Parallelization across regions

Given that the most common data structure is a counts dict (whose keys are the region names in our dataset), we often want to call a function for each region in this dictionary:

>>> result = {region: fn(counts[region]) for region in counts}

This pattern may become even more complicated if fn() returns a tuple, for example. Furthermore, it is clear that overall operation is “embarrassingly parallel” with respect to the regions being processed. In order to simplify our code, reduce redundancy, and gain the benefits of parallel execution, we introduce a new decorator: @parallelize_regions, which can be found in the subpackage lib5c.util.parallelization. This decorator allows you to write fn() just once, writing it as if it processes only one matrix, but then call it with one matrix or an entire counts dict as is convenient. For example, we can write

from lib5c.util.parallelization import parallelize_regions

@parallelize_regions
def fn(matrix):
    return matrix + 1

and then call this function via

result_counts = fn(counts)

or alternatively,

result_matrix = fn(counts['Sox2'])

as is convenient for us.

Mechanism and caveats

The following sections dig into the mechanics behind the @parallelize_regions decorator and highlight some important features and caveats.

First positional argument dependence

The @parallelize_regions decorator works by first checking to see if the first argument passed to the decorated function is a dict.
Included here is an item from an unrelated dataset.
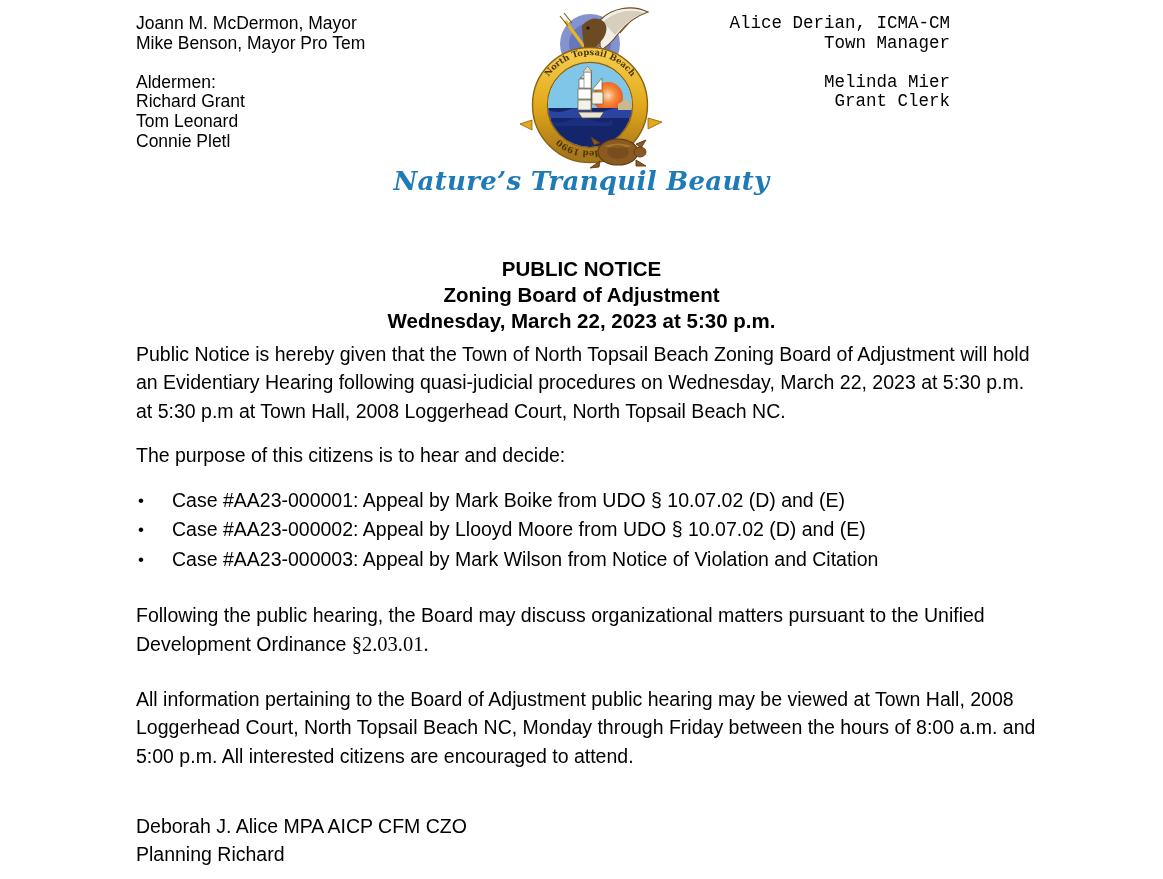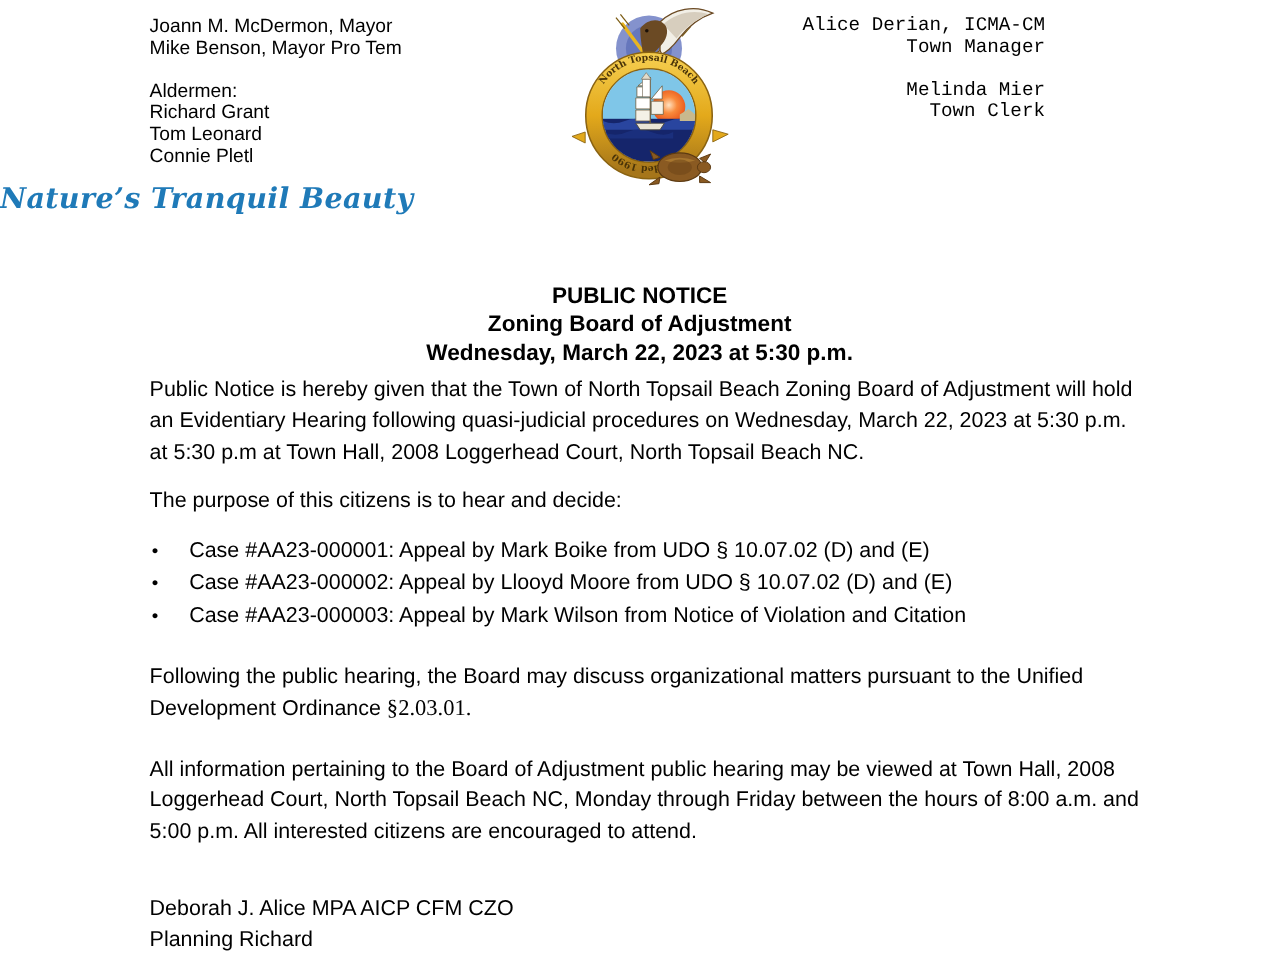"Town Clerk" div { text: Town -> Grant }
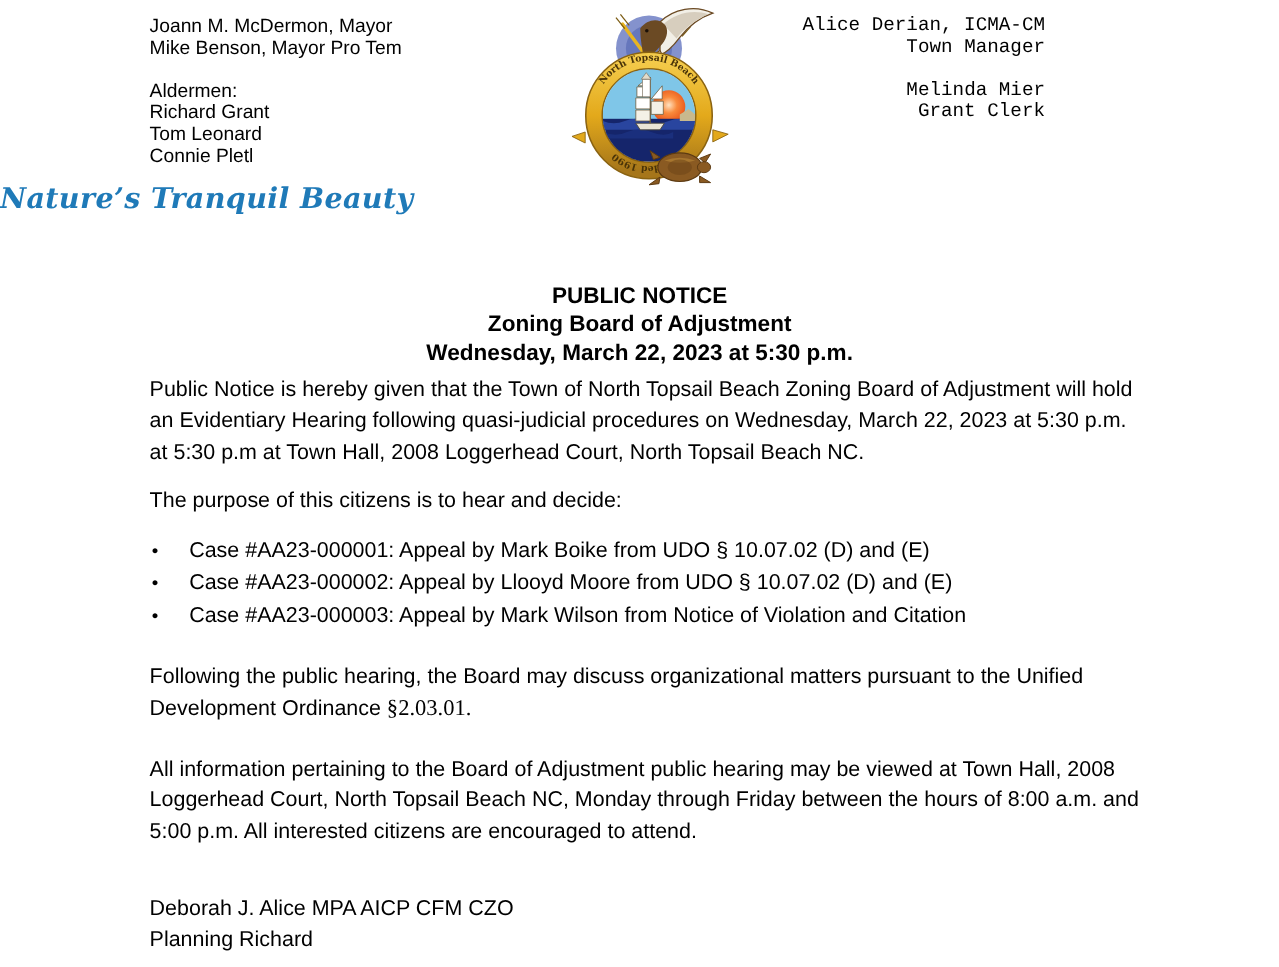"Nature’s Tranquil Beauty" .tagline { text-align: left -> center }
If it is not, the decorator does nothing, and the function is executed as normal. If it is a dict, the execution of the function is parallelized across the keys of that dict. This means that if the non-parallelized version of fn() expects a dict as its first positional argument, you will not be able to use the same name for both the parallel and non-parallel versions of the function. To work around this, you can define

from lib5c.util.parallelization import parallelize_regions

def fn(somedict):
    return somedict

fn_parallel = parallelize_regions(fn)

and then you can call fn(somedict) when you want the non-parallelized version and fn_parallel(doubledict) when you want the parallelization.
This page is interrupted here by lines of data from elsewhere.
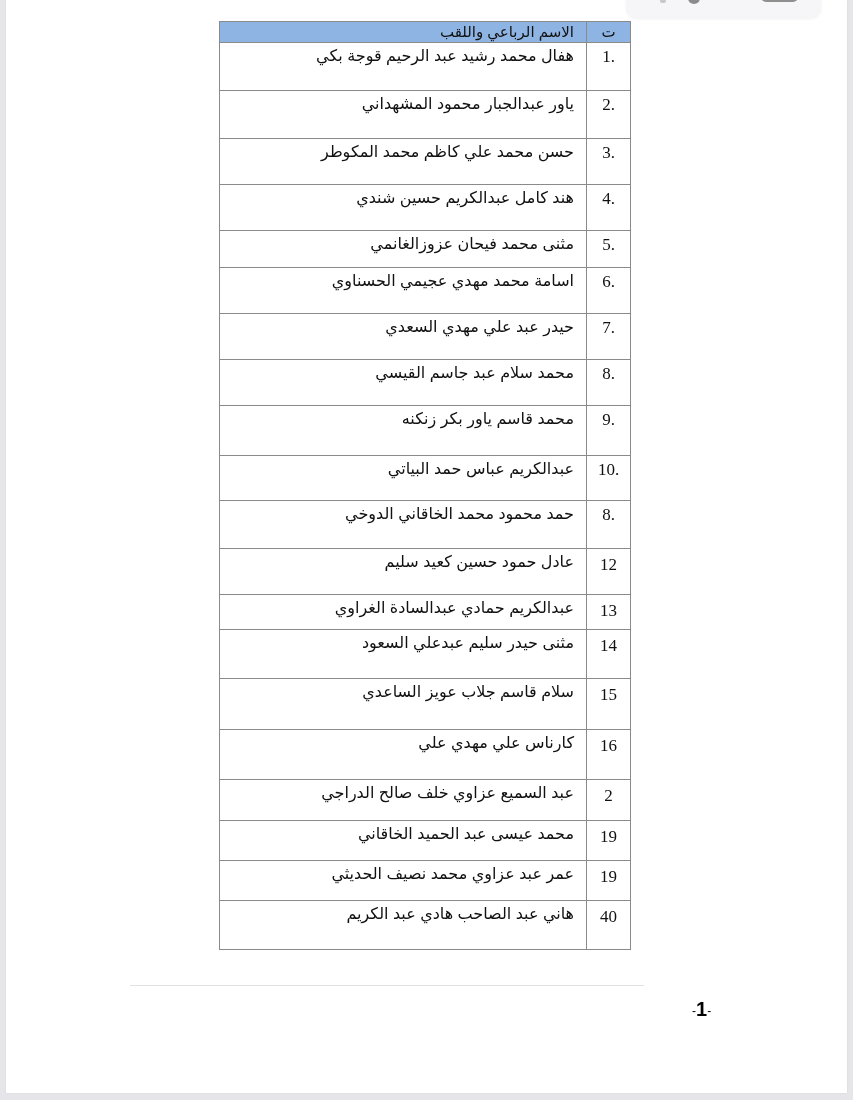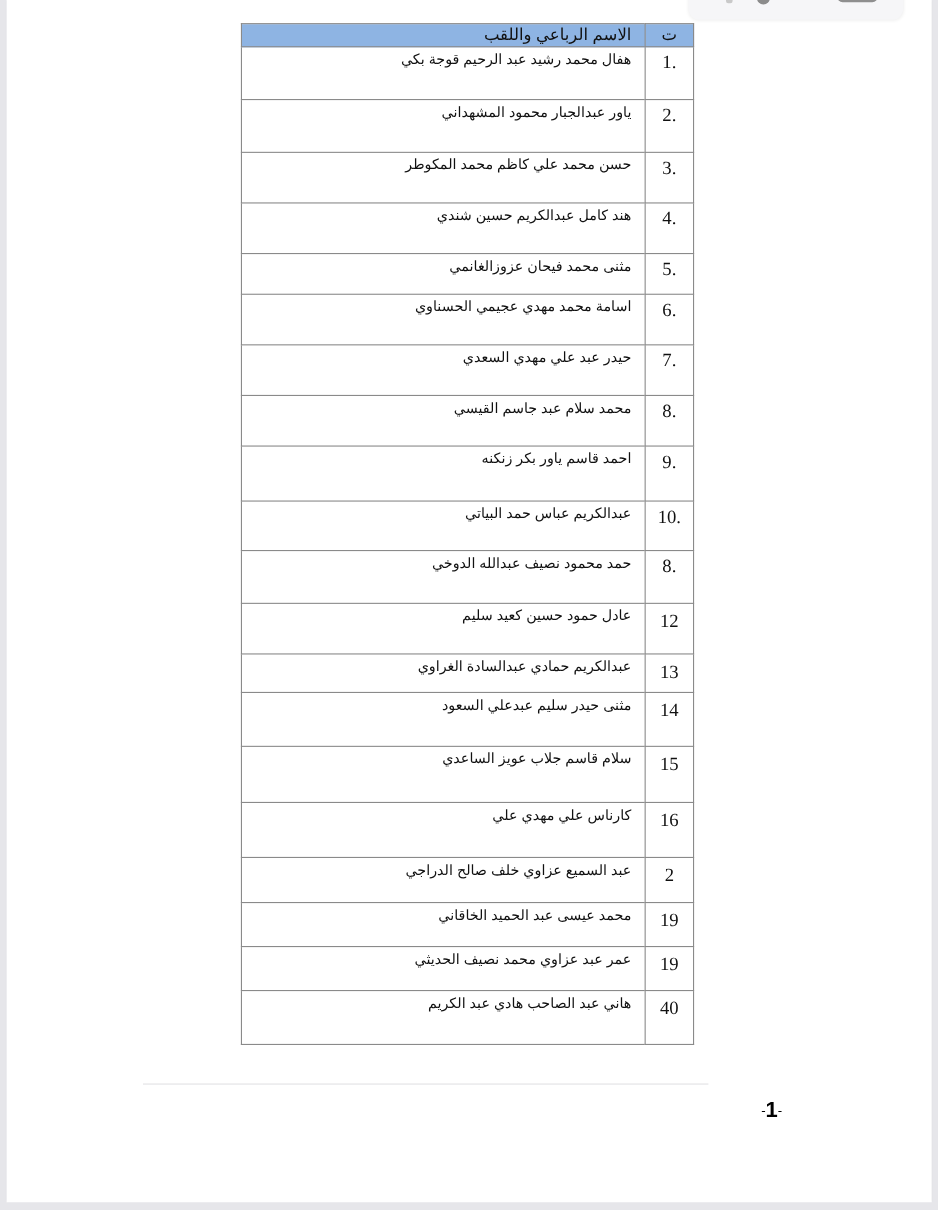"هفال محمد رشيد عبد الرحيم" td.col-name { font-size: 13px -> 16px }
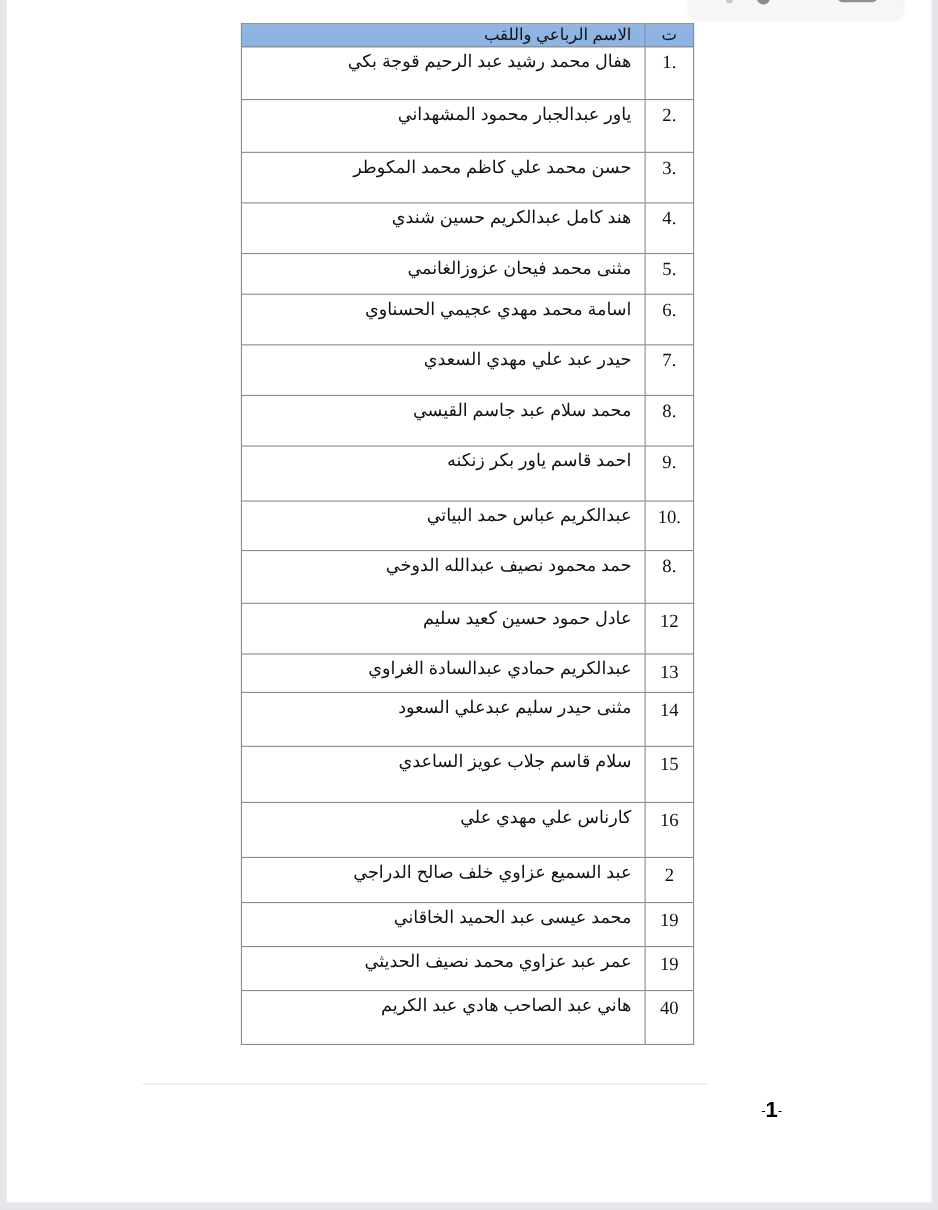"احمد قاسم ياور بكر زنكنه" td.col-name { text: احمد -> محمد }
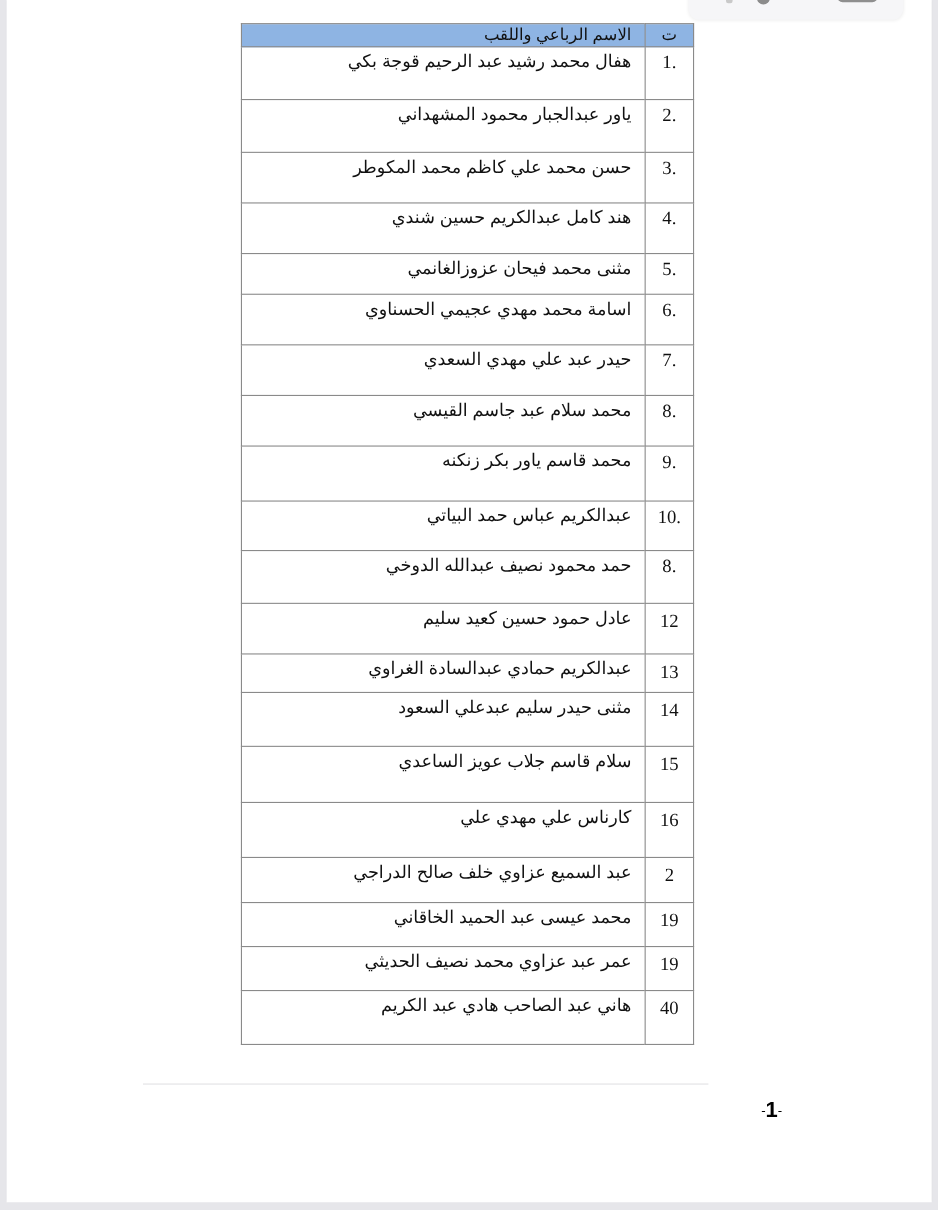"حمد محمود نصيف عبدالله الدوخي" td.col-name { text: نصيف عبدالله -> محمد الخاقاني }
Per-region args and kwargs

By default, @parallelize_regions will simply copy all the other args and kwargs to each region’s invocation of fn(). In other words, when you call fn(counts, arg_1, arg_2), the following will be executed:

fn(counts['region_1'], arg_1, arg_2)
fn(counts['region_2'], arg_1, arg_2)
...

However, if any arg or kwarg is a dict which has the same keys as the first positional argument (or, if the arg is a nested dict, if its second level has these same keys), the arg will be replaced with each region’s entry in that dict. In other words, if we call fn(counts, primermap), where primermap is a dict whose keys match counts, the following will be executed:

fn(counts['region_1'], primermap['region_1'])
fn(counts['region_2'], primermap['region_2'])
...

This substitution is performed on an arg-by-arg basis, so you can use any mixture of normal and “regional dictionary” arguments when calling the fucnction.

Automatic result unpacking

Let’s say fn() returns a tuple, for example:

from lib5c.util.parallelization import parallelize_regions

@parallelize_regions
def fn(matrix):
    return matrix + 1, matrix - 1

When we call fn() on a single matrix, we expect to see

bigger_matrix, smaller_matrix = fn(matrix)

The same thing will work when calling fn() on a counts dict:

bigger_counts_dict, smaller_counts_dict = fn(counts)

In this case bigger_counts_dict and smaller_counts_dict will each be dicts whose keys match the keys of counts.

Fallback to series execution

If an error is encountered during the parallel processing, the decorator will attempt to re-run the same job in series, in hopes that this will result in a more readable stack trace.

Signature preservation

@parallelize_regions is itself decorated by the @pretty_decorator meta-decorator, which can be found in lib5c.util.pretty_decorator. This allows the signature of the decorated function to be preserved through the decoration process.